The background to Re Jasmine was an application by the Trustees for a blessing of its momentous decision to terminate the Trusts and to distribute out the assets amongst the beneficiaries in various specified proportions against the history of significant disputes between the various beneficiaries (which had resulted in a number of previous applications to and decisions of the Royal Court).
As to the role of a protector there were two broad issues;
- Provision of documents and information to a protector; and
- The role of a protector where its consent was required.
Provision of documents
The Trustees had in fact made two proposals for termination and distribution. In relation to their first proposal, the Trustees had refused to supply their detailed reasoning to the Protector, and the Protector thus subsequently refused to consent to the Trustees proposal.
The Court noted that there was no judicial authority as to what information and documentation should be provided to a protector in such circumstances. The Court however held that as a protector owed fiduciary duties to the beneficiaries in reaching its decision as to whether to consent or veto a Trustees proposal, the principles as to the provision of documents to an incoming trustee (as set out in Ogier Trustee (Jersey) Limited v CI Law Trustees Limited [2006] JRC 158) were of equal application to protectors.
In other words, a protector had to have access to such documents and information as was reasonably necessary for it to fulfil its duties (to determine whether to consent or otherwise). The Court found on the facts of the case, given the acrimonious dispute between certain of the beneficiaries and the fact that the Trustees were departing from the Letters of Wishes, that the Trustees were obliged to have supplied to the Protector the detailed reasons for their earlier proposed decision.
Role of Protectors
It was contended that the role of a protector in determining whether to exercise its power to veto or consent to a trustees’ decision (where such a power existed) was essentially the same as that of the Court in a blessing application, and was merely concerned with the rationality of the trustees’ decision. In other words, if the trustees had reached a decision which a reasonable trustee could have arrived at, having taken account of relevant considerations and ignoring irrelevant matters, the protector was bound to consent.
The Royal Court noted that no authority was provided in support of such a proposition, and had no hesitation in rejecting it. In the Court’s view the protector’s role was different to that of the Court. The Court had of course not been chosen by the settlor as trustee, and its role was necessarily a mere supervisory one.

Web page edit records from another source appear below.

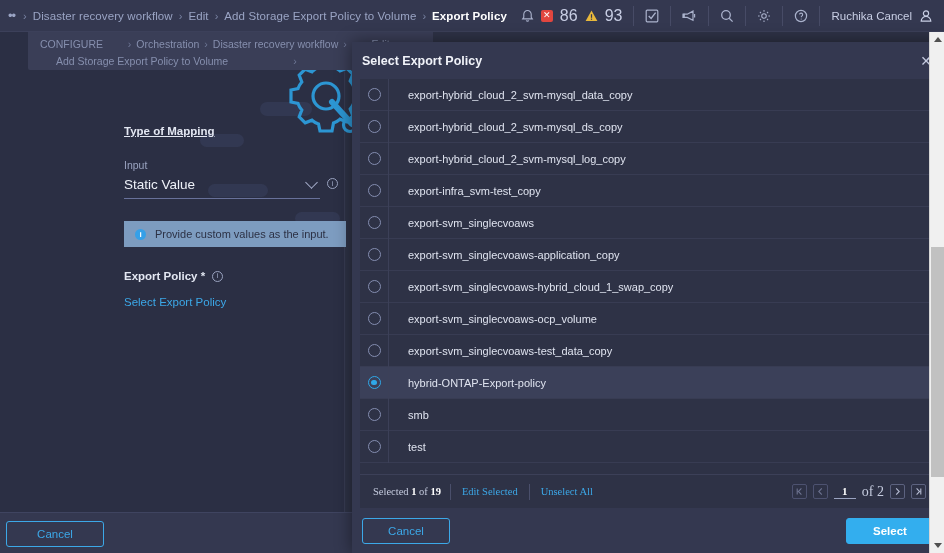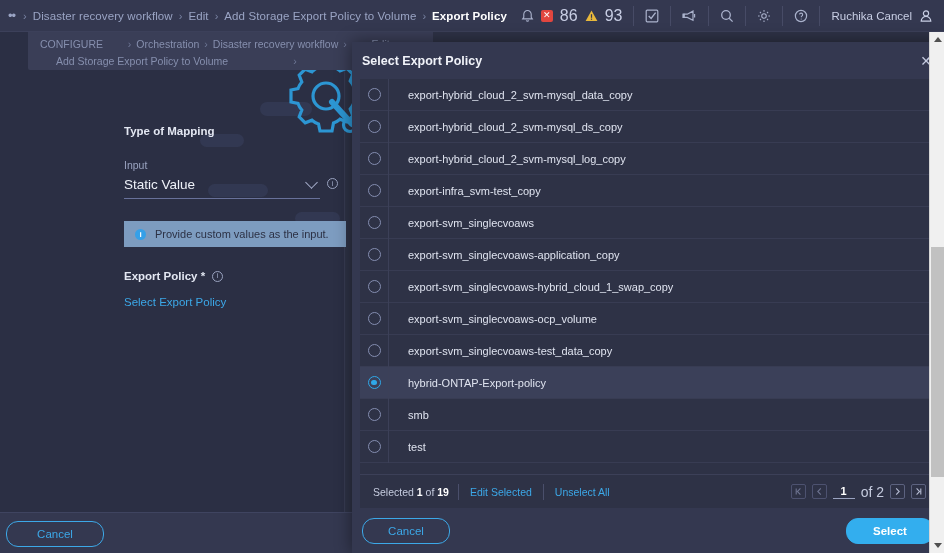"Type of Mapping" .f-label { text-decoration: none -> underline }
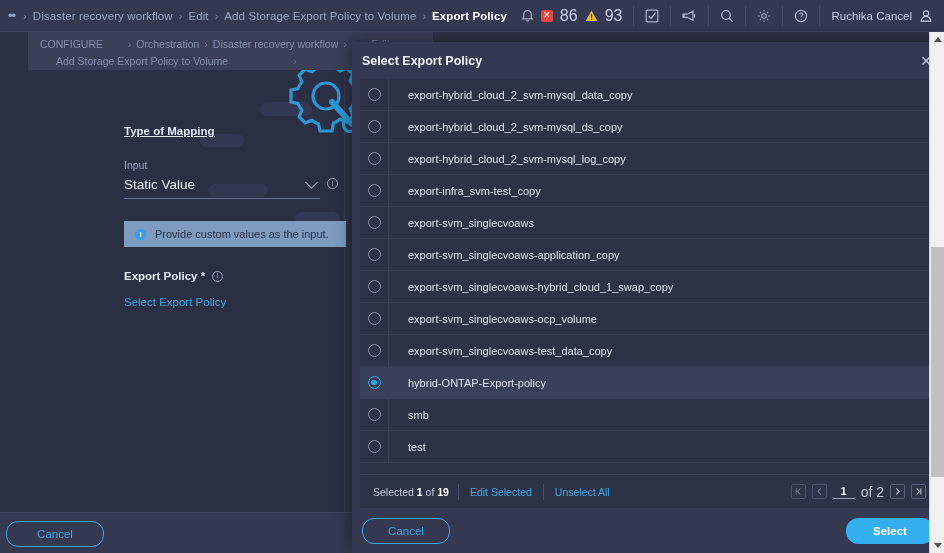"Selected 1 of 19" .list-footer { font-family: none -> Liberation Serif, serif }
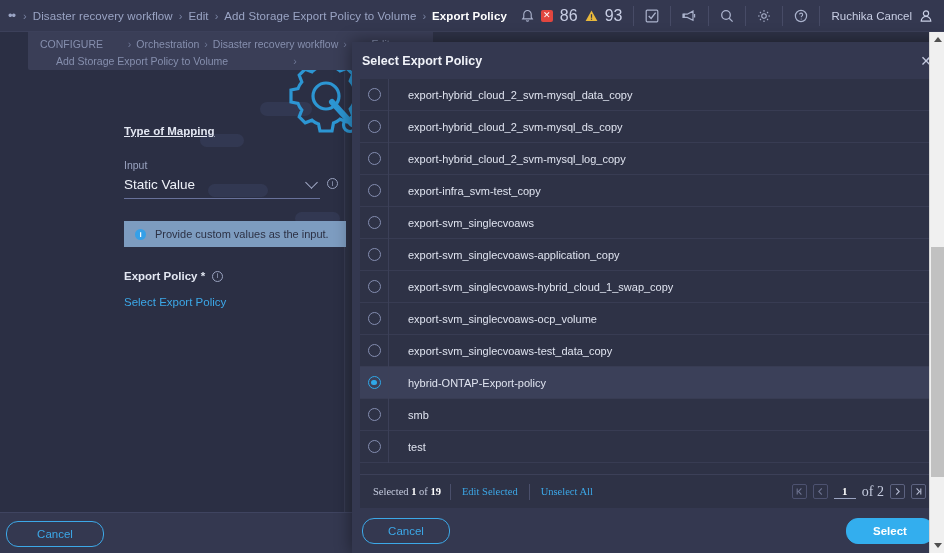"Cancel" .btn { border-radius: 12px -> 3px }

On the other hand, a protector had been chosen by the settlor who would have often specified various matters where the protector’s consent was expressly required. It was thus reasonable to infer that the settlor intended that the protector should exercise its own judgment in exercising the powers given to it. Moreover if the role of a protector were simply to review the trustees’ decision in the same way as the Court would ultimately do, the protector’s role would be almost redundant.
Unusually, after the conclusion of the hearing, but before judgment had been formally handed down the Royal Court’s attention was drawn to the decision of the Supreme Court of Bermuda in Re The X Trusts.
The issue before the Bermudian court was in essence the same as that before the Royal Court, namely whether the provisions for a protector’s consent in the trust deed conferred an independent decision-making discretion on the protectors (the Wider View) or merely a discretion to ensure that the trustees’ substantive decision was a valid and rational one (the Narrower View).
The Court in re X determined that the Narrower View was to be preferred for various reasons including the fact that in the Court’s view the Narrower View reflected the proper construction of the protector’s consent powers in that the role of a protector was not to exercise the power jointly with the trustee but it was rather to be a “watchdog” to ensure the proper execution by the trustee of its powers. Further the Court did not accept that the Narrower View had the result of the protector’s role being a limited one, it holding that ensuring that the trustees properly and rationally exercised their powers was an important and substantial role.
The Royal Court in a postscript carefully considered the Judgment in Re The X Trust but disagreed with its conclusions.
It accepted that the role of a protector was not to exercise a power jointly with the trustee but did not accept that this conclusion supported the Narrower View rather than the Wider View.
Further and more substantively the Royal Court concluded that on the Narrower View the protector’s role was a fundamentally limited one as the protector would simply be fulfilling the same role to that of the Court. If the trustees’ decision were a rational one the protector would be helpless to intervene regardless of whether he believed the trustees’ decision was wrong in terms of the interests of the beneficiaries as a whole.
Conclusion
The position is thus that we now have two important reasoned judicial authorities as to the role of the protector in exercising its power of veto or consent. Unfortunately those two decisions are in conflict with each other! The issue will clearly need to be resolved in due course in the interest of the offshore trust world generally. The position in Jersey for the moment is clear in that the Wider View is to be preferred, and protectors thus have a significant and considerable role to play in supervising trustees’ decisions, which may be a factor settlors may wish carefully to consider. A close eye will, however, have to be kept over any likely developments in this area in the future.
(Advocate Robertson appeared for one of the adult beneficiaries in Re Jasmine).